Advocacy—its importance and its impact

What is MassCFIDS? was the title of a report prepared and presented for members and guests in attendance by Ms. Charmian Proskauer. Since MassCFIDS was founded and registered as non-profit charity 501(c)3 organization more than a quarter of a century ago, many newer members and guests have asked to learn more about its past, current work, and future goals.

MassCFIDS is the short name for the Massachusetts CFIDS/ME & FM Association. Fibromyalgia (FM) was added to the Association's mission (and name) during the 1990's. The history of the Association is available on the website, under the topic "History of the Association."

MassCFIDS has an all-volunteer Board (currently of 14 members) which holds bi-monthly meetings. Officers are elected from within the Board. All the work of the Association is done by volunteers.

Ms. Proskauer shared with the audience how she had been initially recruited several years ago to help create a new website for Association. Eventually, she was elected to the Board and now oversees several committees. She also spoke about her desire to become an advocate for the illness; she is a family member of someone who has CFS. Finding herself with a little extra time, she wanted to work with others towards something that would make a difference-the Association fulfilled this need.

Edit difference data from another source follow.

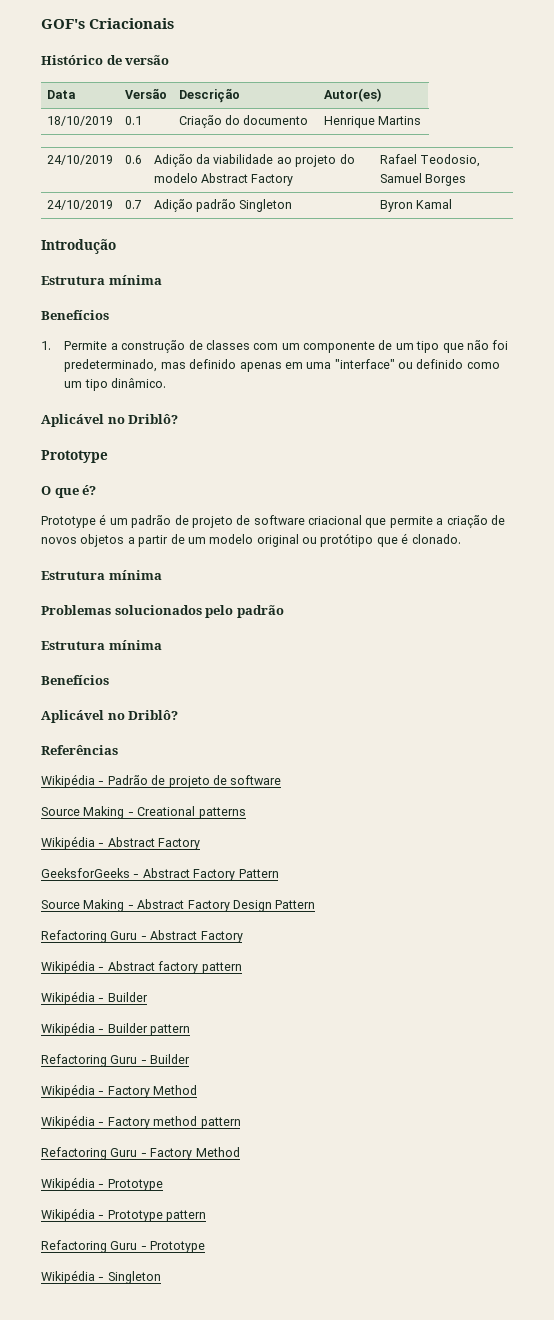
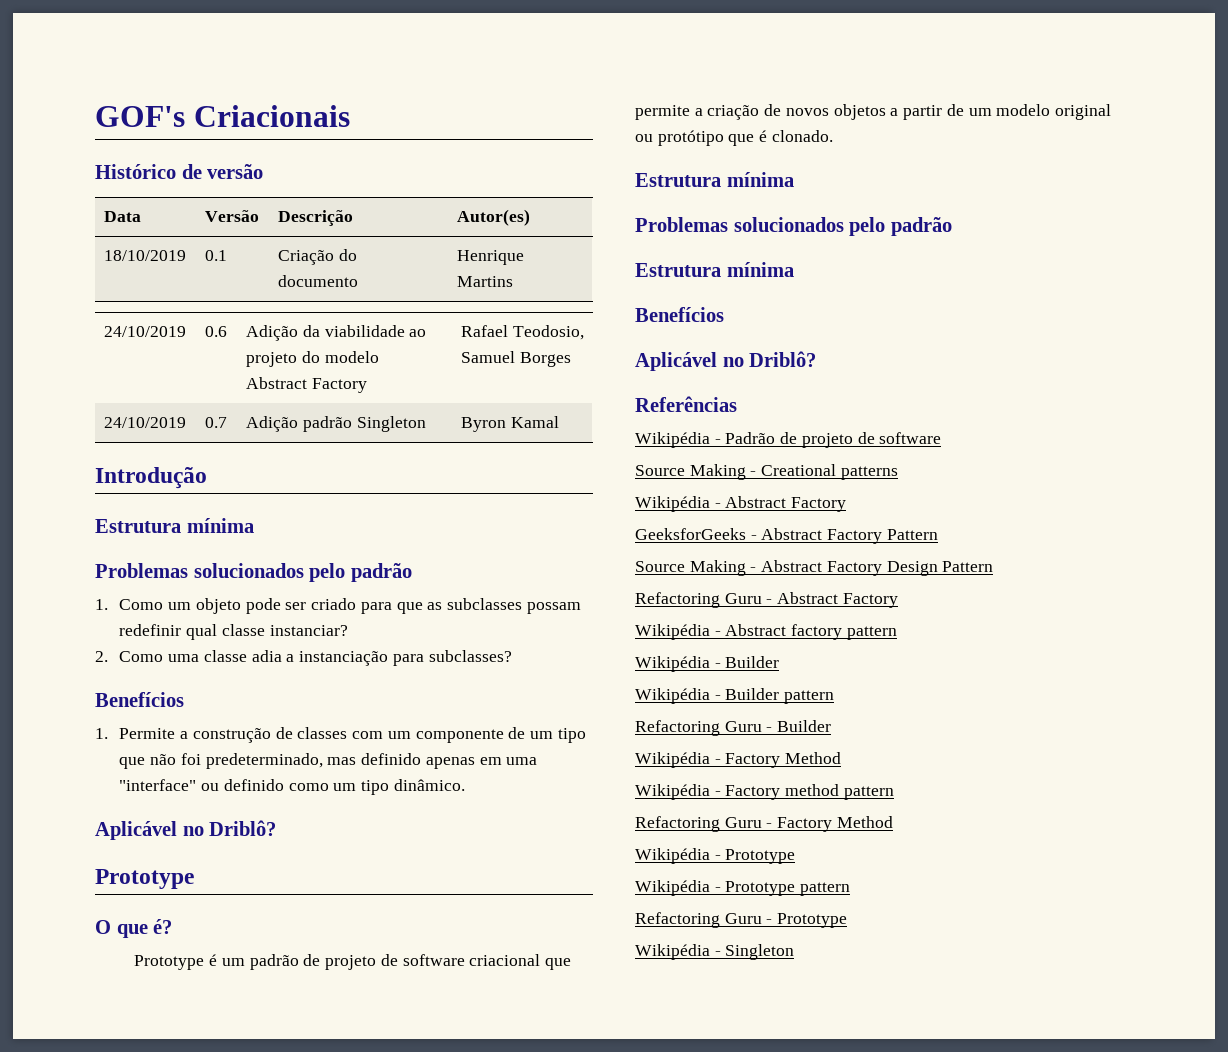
(162, 280) none -> [95,563,412,582] [95,598,581,614] [119,624,348,640] [95,650,512,666] // Problemas solucionados pelo padrão // 1. Como um objeto pode ser criado para que as subclasses possam redefinir qual classe instanciar? // 2. Como uma classe adia a instanciação para subclasses?

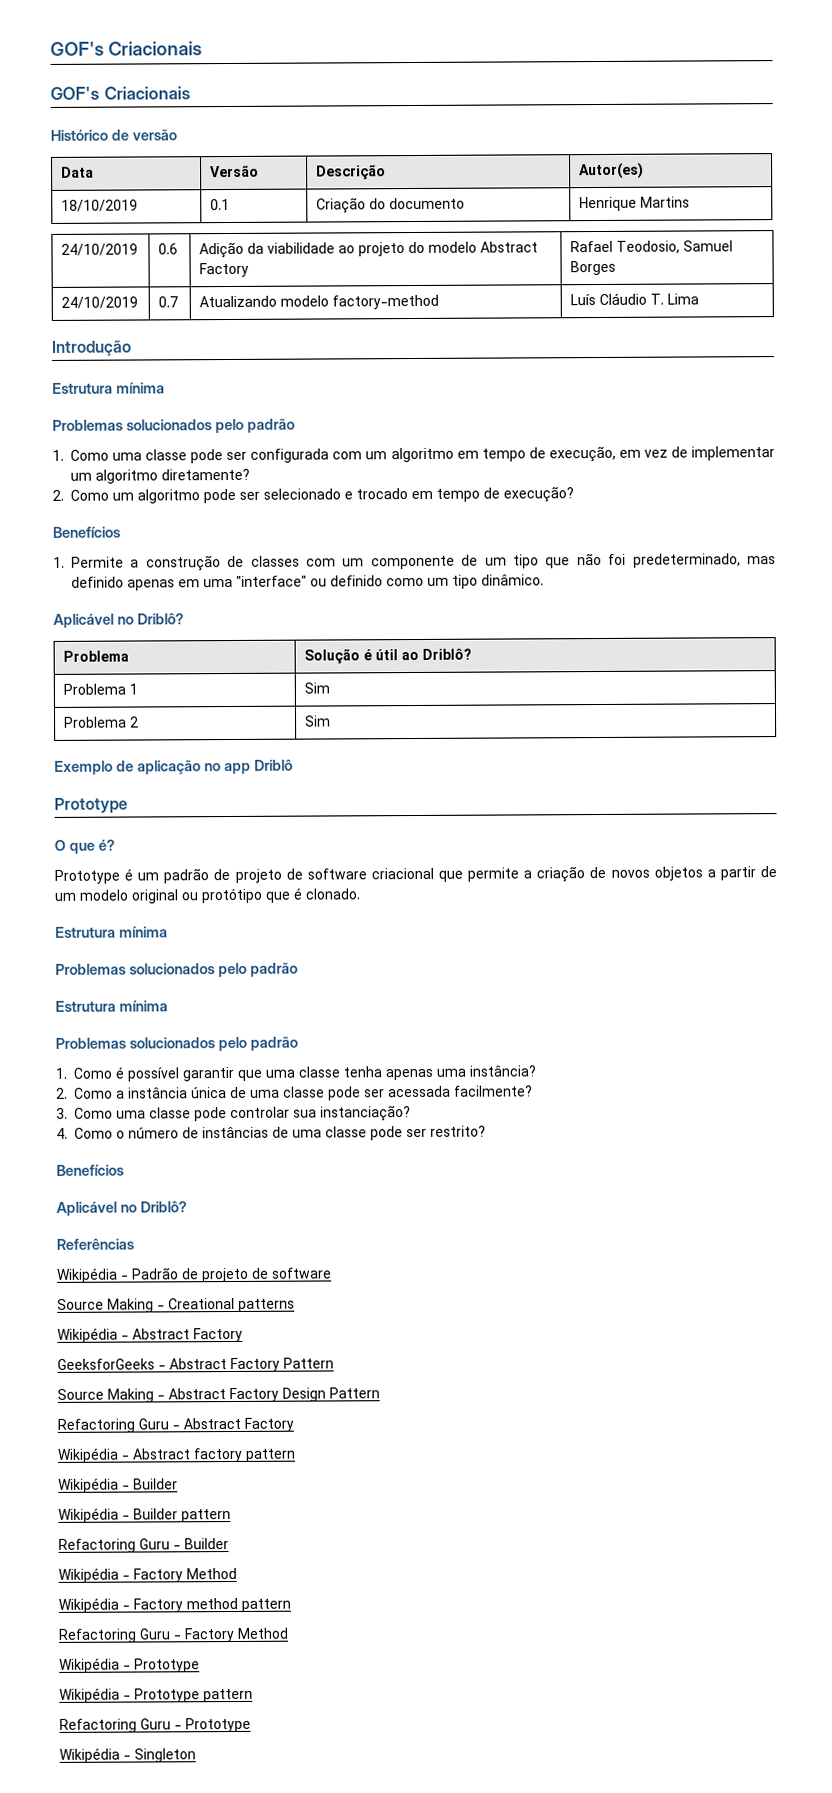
[95,105,350,127] GOF's Criacionais -> [50,41,202,56] [50,86,191,100] GOF's Criacionais // GOF's Criacionais
[246,416,426,432] [461,416,559,432] Adição padrão Singleton | Byron Kamal -> [199,294,440,310] [570,292,700,306] Atualizando modelo factory-method | Luís Cláudio T. Lima
[168,598,581,614] [119,624,348,640] [95,650,512,666] um objeto pode ser criado para que as subclasses possam redefinir qual classe instanciar? // 2. Como uma classe adia a instanciação para subclasses? -> [112,445,775,464] [70,468,250,484] [52,486,574,504] uma classe pode ser configurada com um algoritmo em tempo de execução, em vez de implementar um algoritmo diretamente? // 2. Como um algoritmo pode ser selecionado e trocado em tempo de execução?
(277, 828) none -> [63,650,130,662] [304,648,473,664] [63,683,139,695] [304,682,331,694] [64,716,140,728] [305,715,332,727] [54,759,293,775] // Problema | Solução é útil ao Driblô? // Problema 1 | Sim // Problema 2 | Sim // Exemplo de aplicação no app Driblô
(794, 269) none -> [55,1036,298,1052] [55,1065,536,1082] [56,1085,533,1101] [56,1105,411,1122] [56,1125,486,1141] // Problemas solucionados pelo padrão // 1. Como é possível garantir que uma classe tenha apenas uma instância? // 2. Como a instância única de uma classe pode ser acessada facilmente? // 3. Como uma classe pode controlar sua instanciação? // 4. Como o número de instâncias de uma classe pode ser restrito?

MassCFIDS is the oldest patient-run CFS organization in the country and its mission has remained the same, although the organization has evolved over time. Our members and volunteers continue to work and advocate for patients and their families in many ways: conveying information through the website and an E-newsletter; responding to questions by emails or phone calls; providing community outreach/patient services; speaking out (or writing) on issues which may negatively impact patients; and sponsoring educational events.

A note about the patient and/or patient's family contacts we receive—70% of these are requests for services and 2/3 are for physician referrals. To be able to provide patient outreach and programs, it is important that we continue to build up our membership; but there is also strength in numbers which really matters when it comes to advocacy.

Dr. Gurwitt and Ms. Proskauer echoed the same message—the impact of advocacy may not be immediately realized, but it can have a far-reaching effect and pay off in many ways. Statistics collected on the Association's website traffic reveal the extent of its global reach-during the past 12 months there were 20,000 unique visitors from 151 different countries.

The video of Dr. Anthony Komaroff's April 2010 lecture has been viewed from around the world and translated into 4 languages. It has served as a catalyst for important advocacy initiatives, like those embarked on by the Norwegian health ministry.

The Association also played a direct role in helping Japan form its first national ME/CFS conference.

It maintains close contact with the CDC, through Dr. Elizabeth Unger, and overall, it has shown a good, strong reach into a lot of areas, concluded Ms. Proskauer.

MassCFIDS will evaluate on-going advocacy initiatives, participate selectively, and provide opportunities for patients AND their family members, relatives or friends to participate. Our goal is to expand advocacy in Massachusetts.